*EXERCISE DIRECTIONS:*
Retype the lines below exactly, but only those from the line that has "color: #c2410c ->" through the line that has "font-size: 16px ->". Omit every picture.

*MATERIAL FOR THE TASK:*

--- START ---

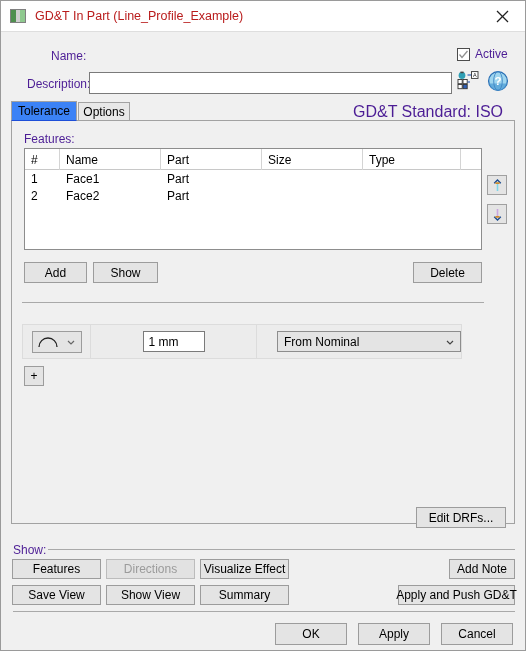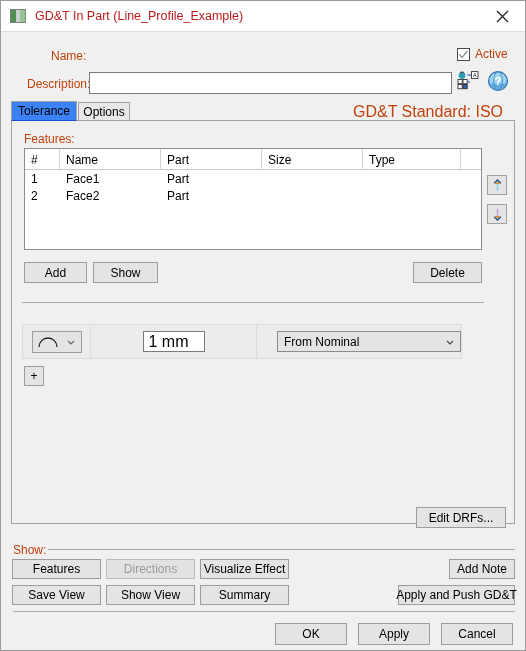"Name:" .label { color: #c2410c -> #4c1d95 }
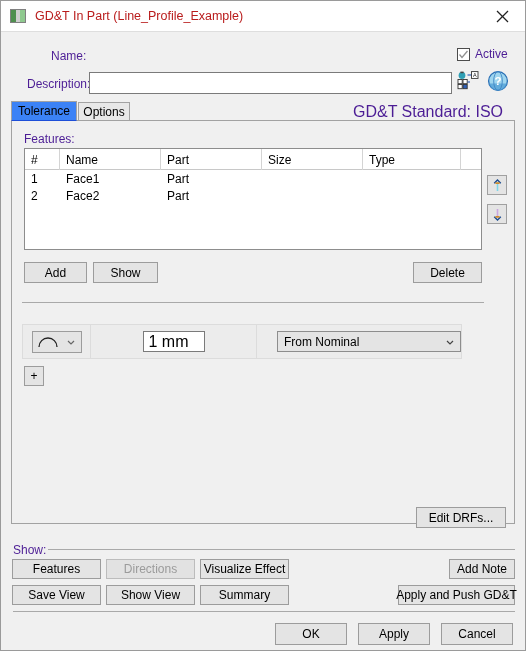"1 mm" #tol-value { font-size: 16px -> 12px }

--- END ---
--- START ---

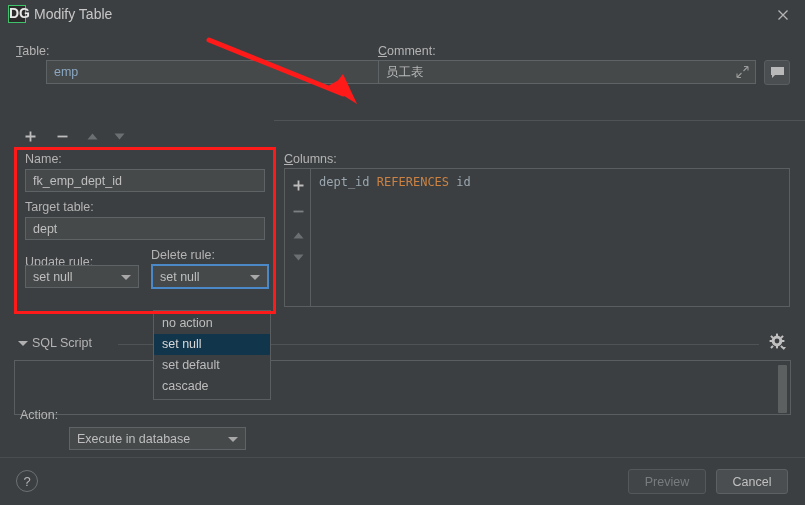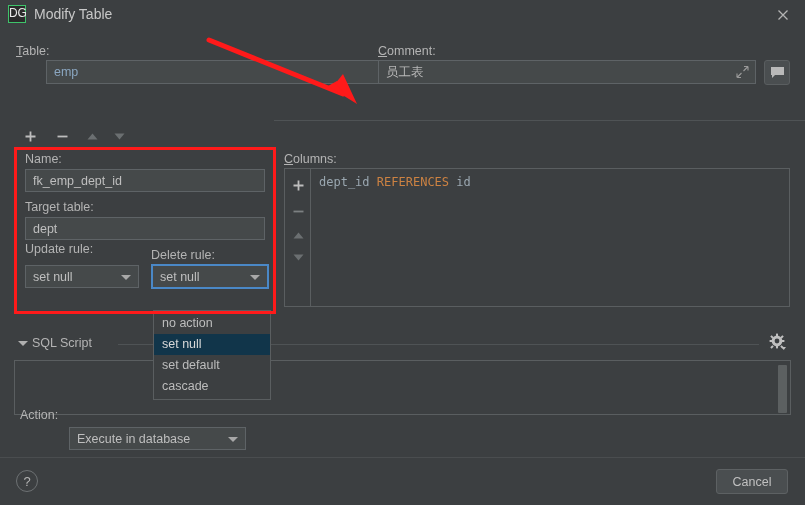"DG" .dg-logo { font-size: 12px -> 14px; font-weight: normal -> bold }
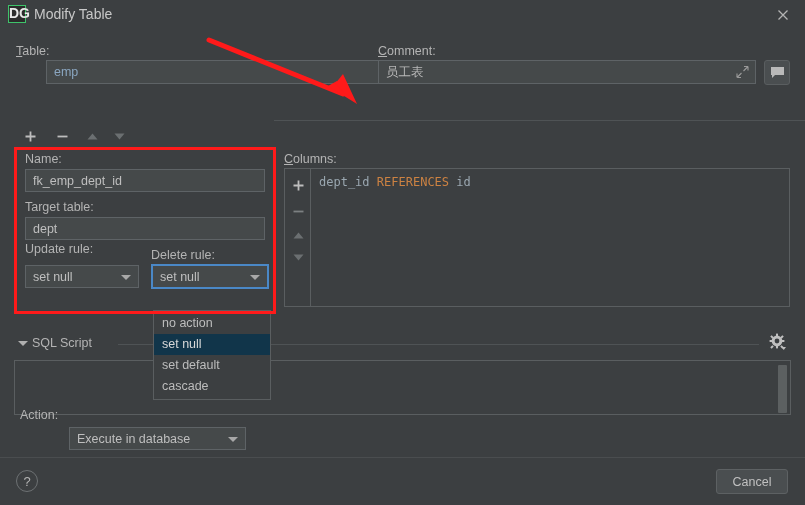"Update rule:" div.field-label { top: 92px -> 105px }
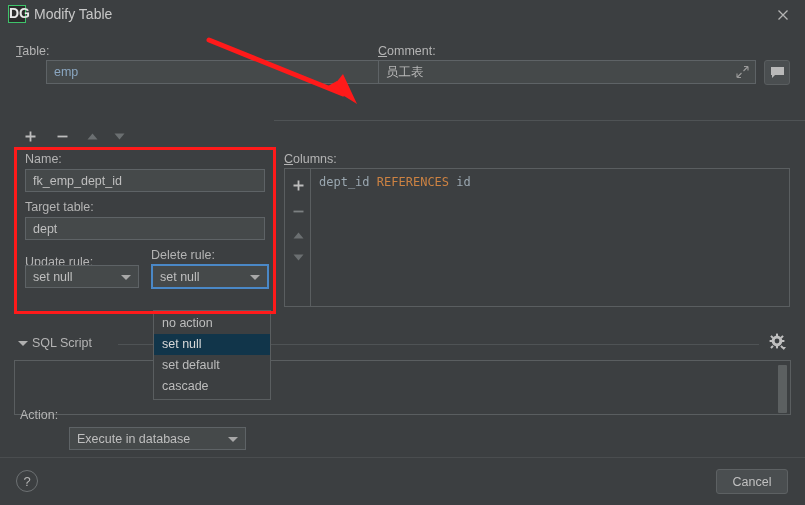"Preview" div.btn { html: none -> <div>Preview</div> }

--- END ---

*ANSWER TO THE PROBLEM:*
"Name:" .label { color: #c2410c -> #4c1d95 }
"1 mm" #tol-value { font-size: 16px -> 12px }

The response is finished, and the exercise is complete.